====== ENTRIES PROVIDED

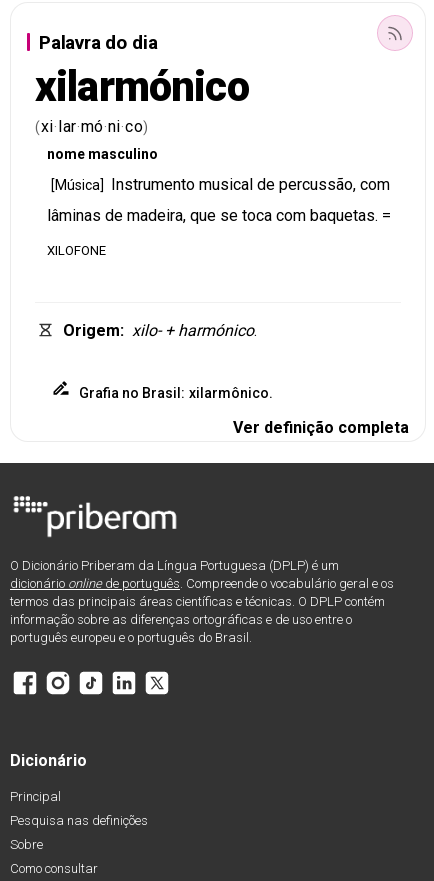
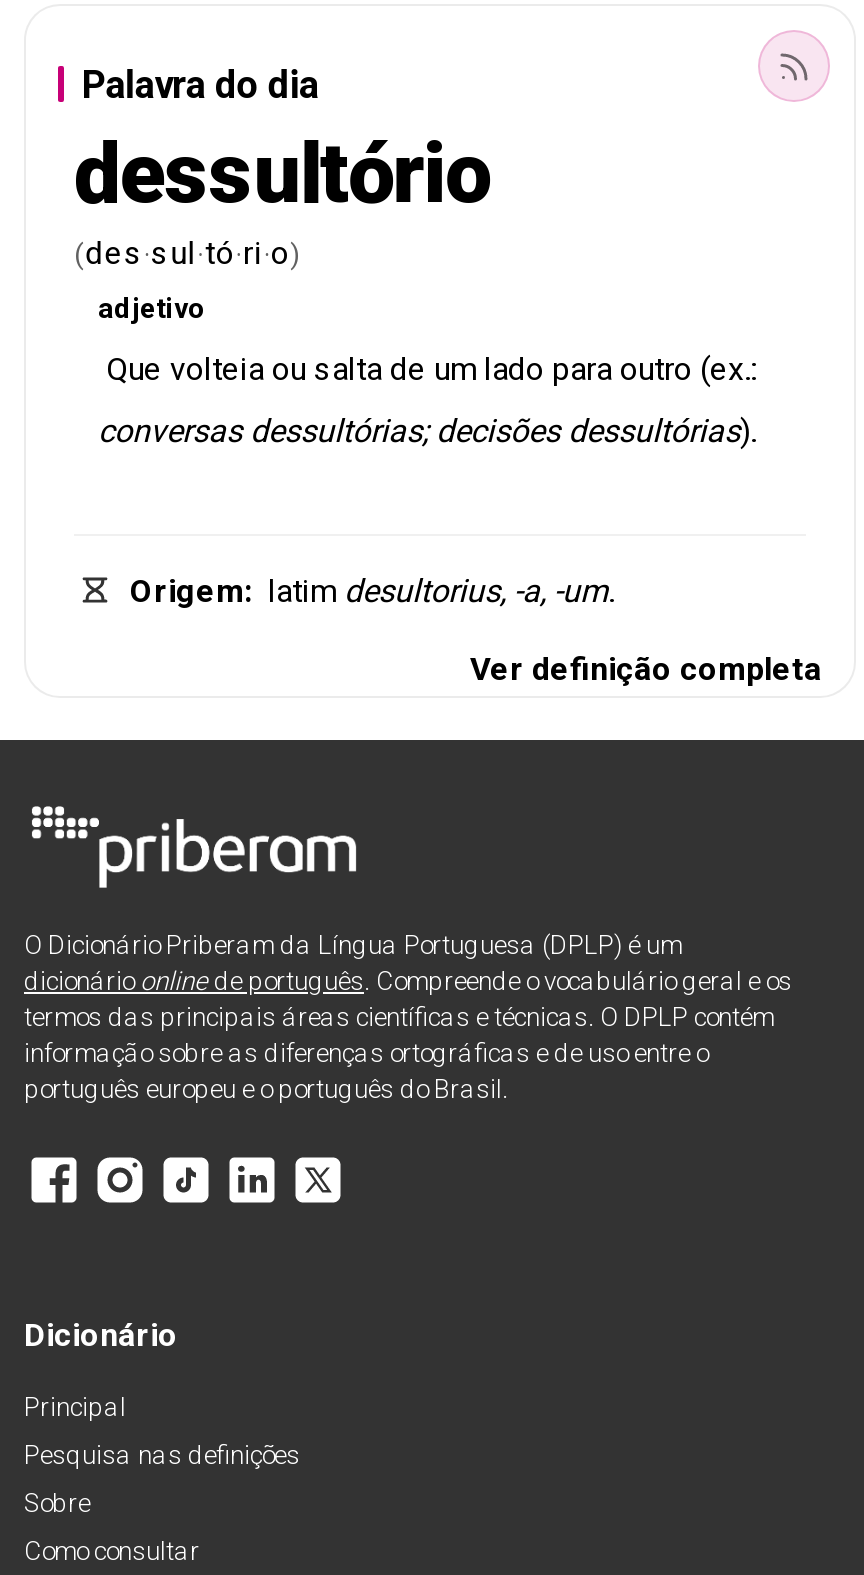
- xilarmónico
- (xi · lar·mó·ni·co)
- nome masculino
- [Música] Instrumento musical de percussão, com
- lâminas de madeira, que se toca com baquetas. =
- XILOFONE
+ dessultório
+ (des · sul·tó·ri · o)
+ adjetivo
+ Que volteia ou salta de um lado para outro (ex.:
+ conversas dessultórias; decisões dessultórias).

- Origem: xilo- + harmónico.
- Grafia no Brasil: xilarmônico.
+ Origem: latim desultorius, -a, -um.
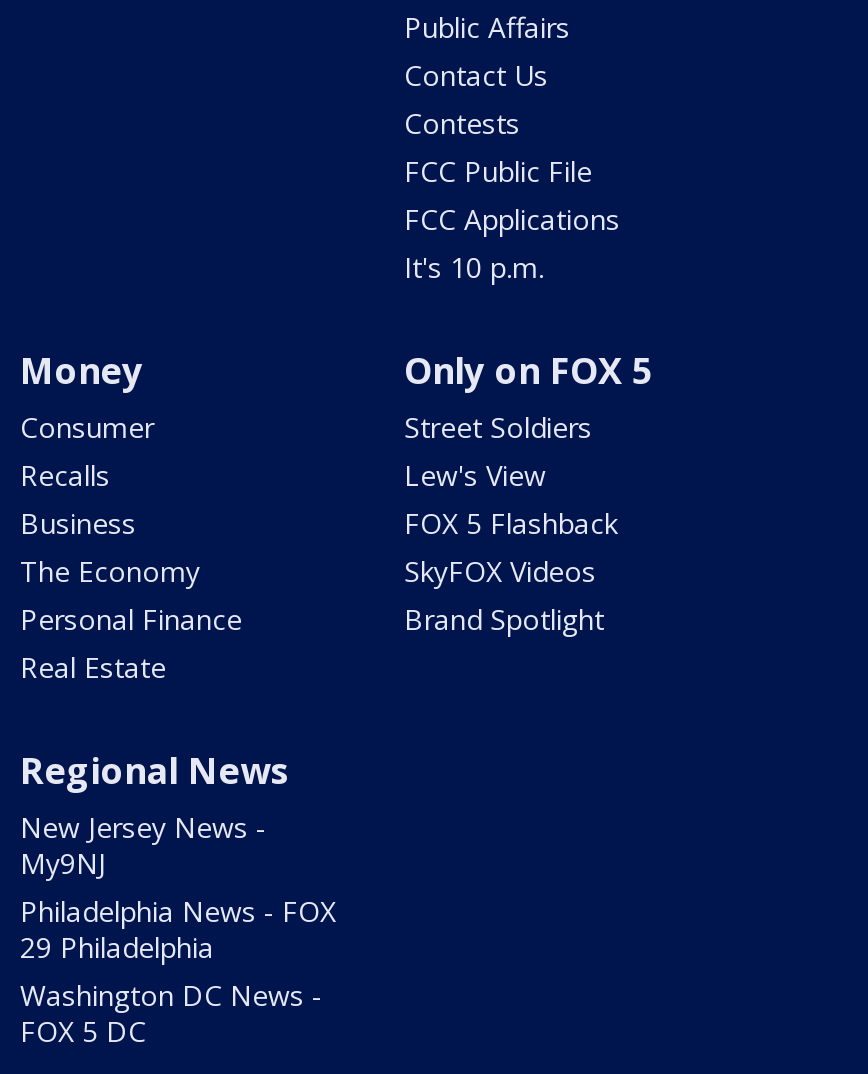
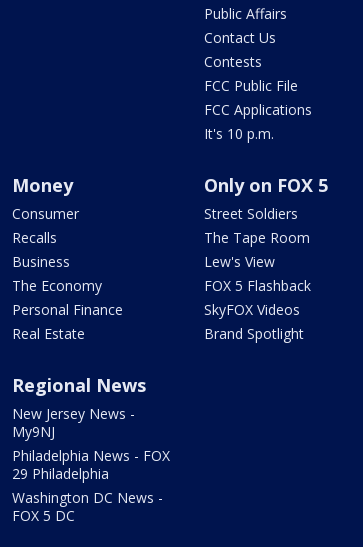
moved down: Lew's View | FOX 5 Flashback | SkyFOX Videos | Brand Spotlight

+ The Tape Room
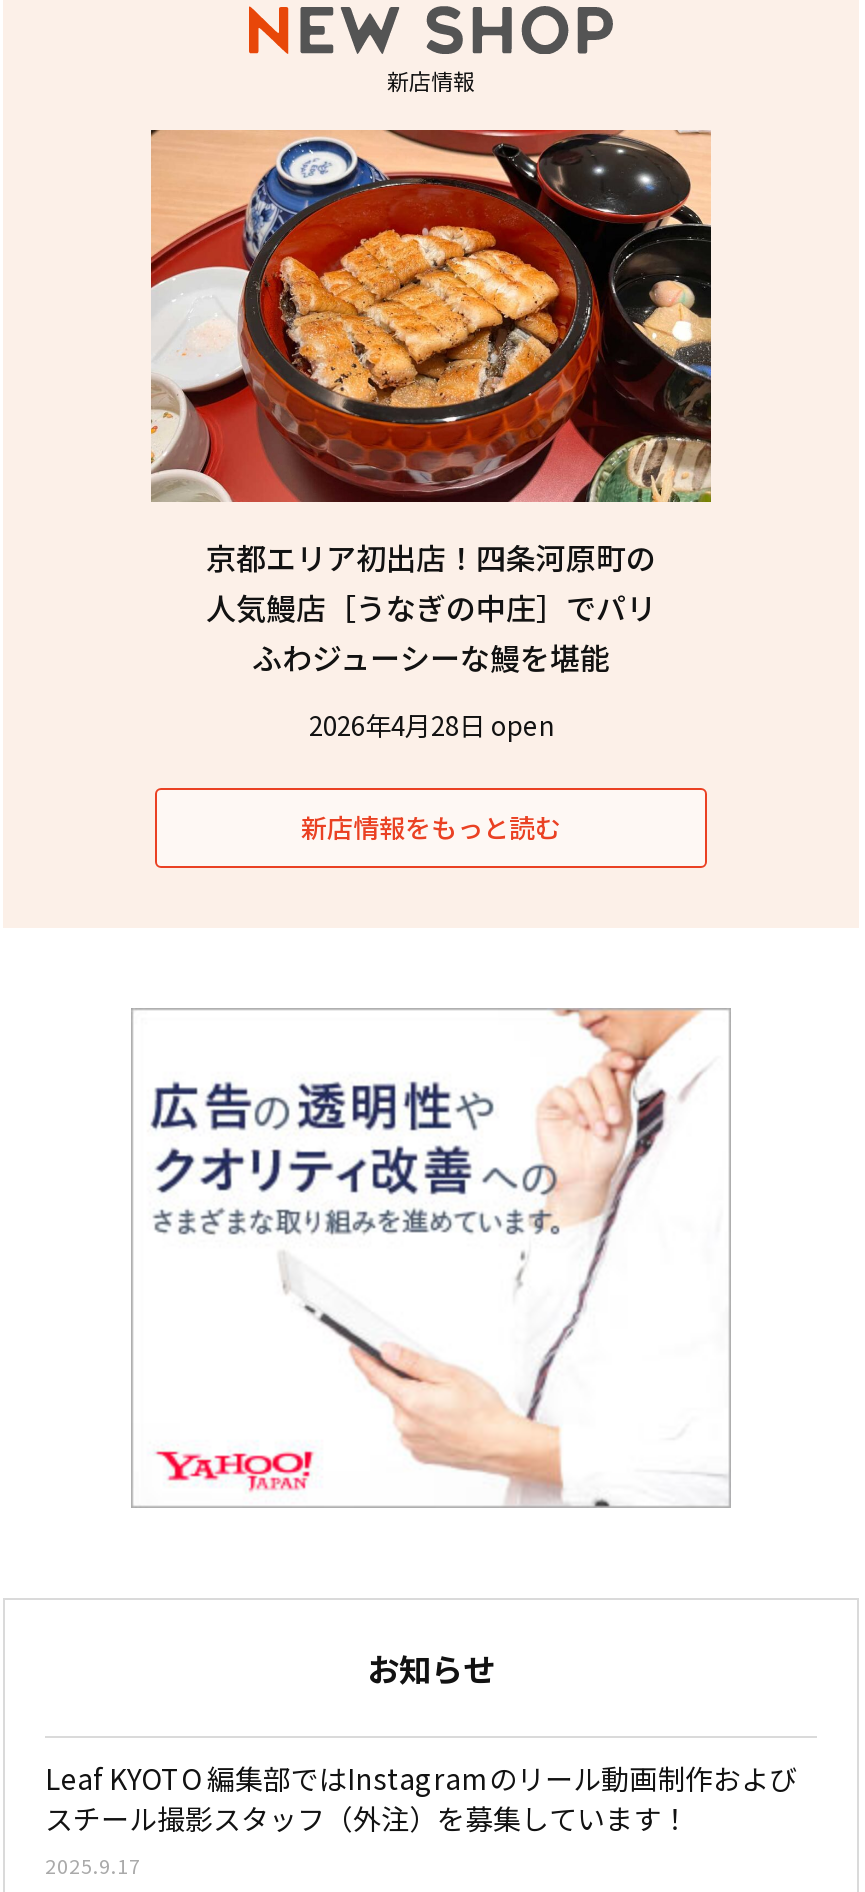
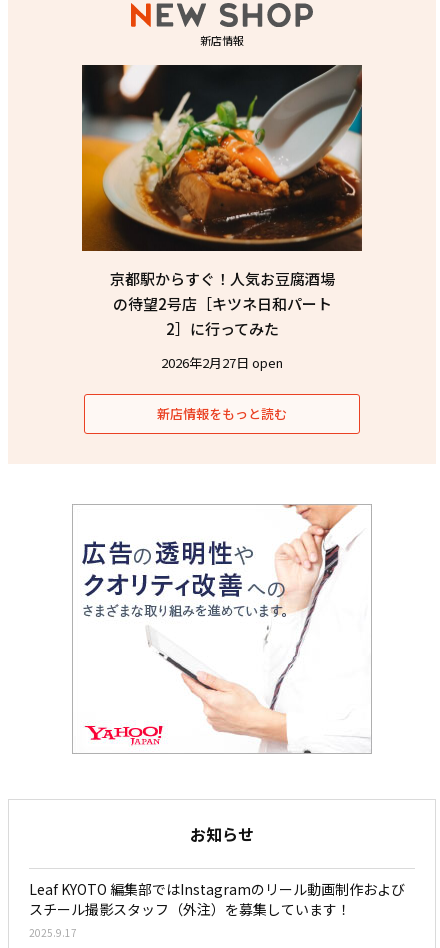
- [image]
- 京都エリア初出店！四条河原町の
- 人気鰻店［うなぎの中庄］でパリ
- ふわジューシーな鰻を堪能
+ [image]
+ 京都駅からすぐ！人気お豆腐酒場
+ の待望2号店［キツネ日和パート
+ 2］に行ってみた

- 2026年4月28日 open
+ 2026年2月27日 open
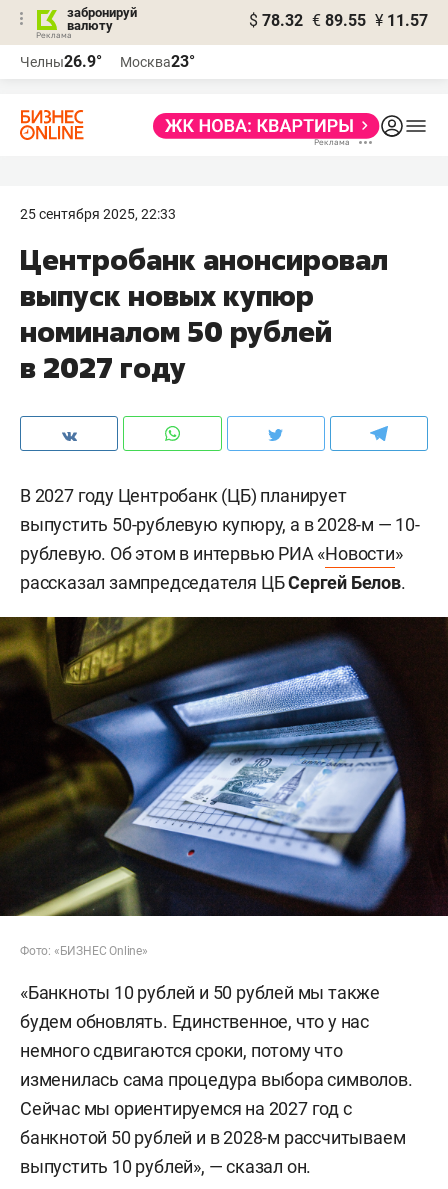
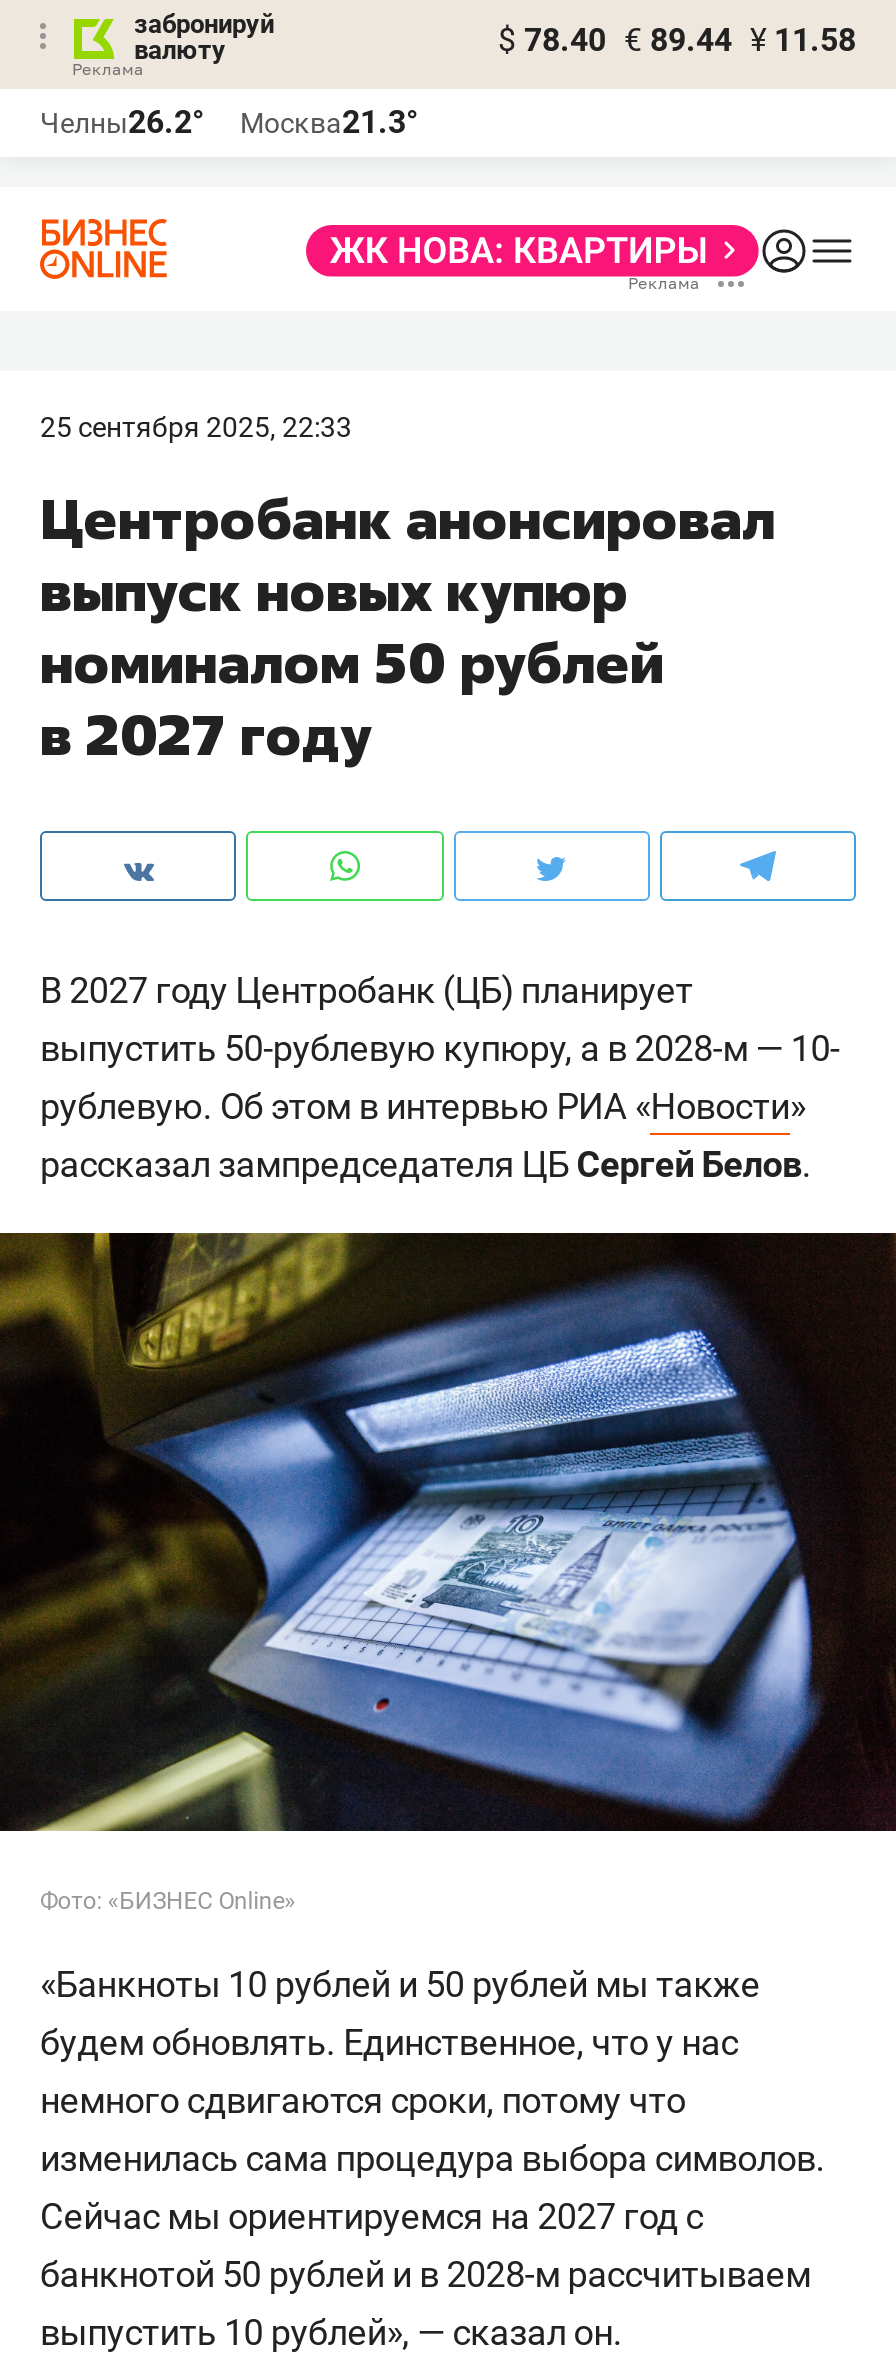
- $ 78.32 € 89.55 ¥ 11.57
+ $ 78.40 € 89.44 ¥ 11.58

- Челны26.9°
+ Челны26.2°

- Москва23°
+ Москва21.3°
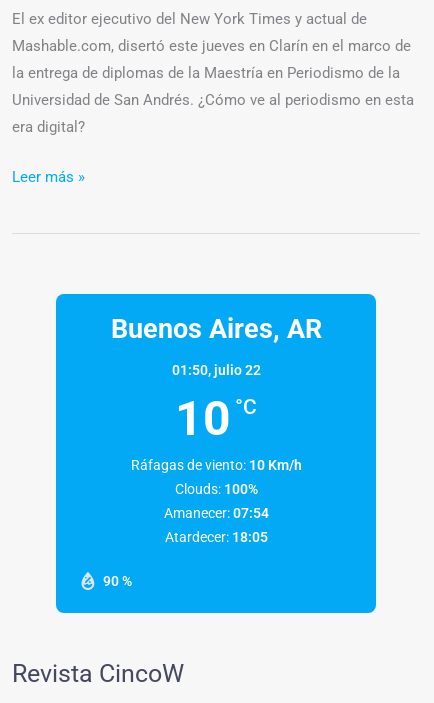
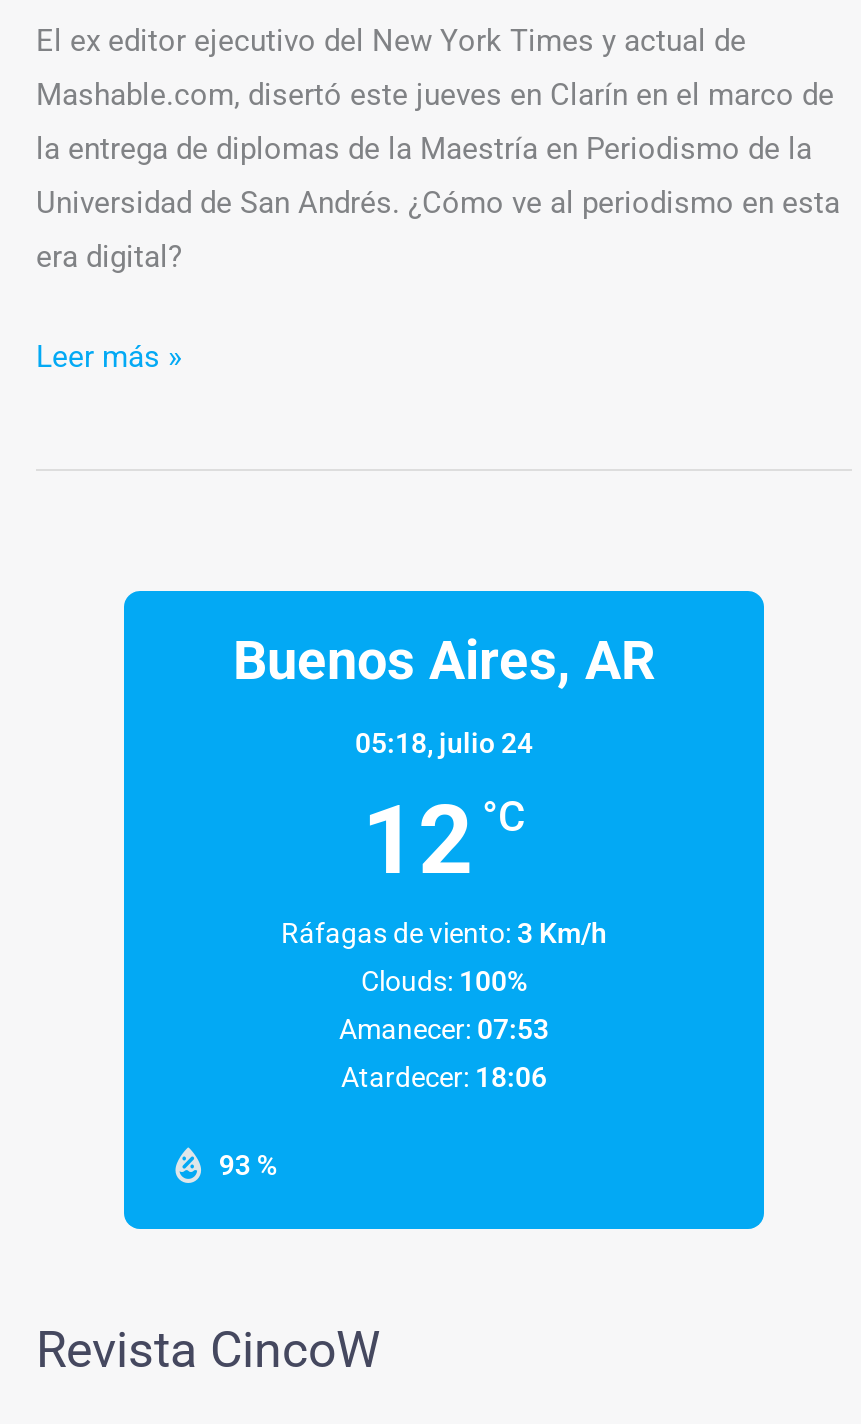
- 01:50, julio 22
+ 05:18, julio 24

- 10 °C
+ 12 °C

- Ráfagas de viento: 10 Km/h
+ Ráfagas de viento: 3 Km/h

- Amanecer: 07:54
+ Amanecer: 07:53

- Atardecer: 18:05
+ Atardecer: 18:06

- 90 %
+ 93 %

============

> [ABOUT THIS TASK]
Where a line contains "- Москва23°", begin there and transcribe every line through the last one of the records above, exactly and with no pictures.

> [RESPONSE TO THE EXERCISE]
- Москва23°
+ Москва21.3°
- 01:50, julio 22
+ 05:18, julio 24

- 10 °C
+ 12 °C

- Ráfagas de viento: 10 Km/h
+ Ráfagas de viento: 3 Km/h

- Amanecer: 07:54
+ Amanecer: 07:53

- Atardecer: 18:05
+ Atardecer: 18:06

- 90 %
+ 93 %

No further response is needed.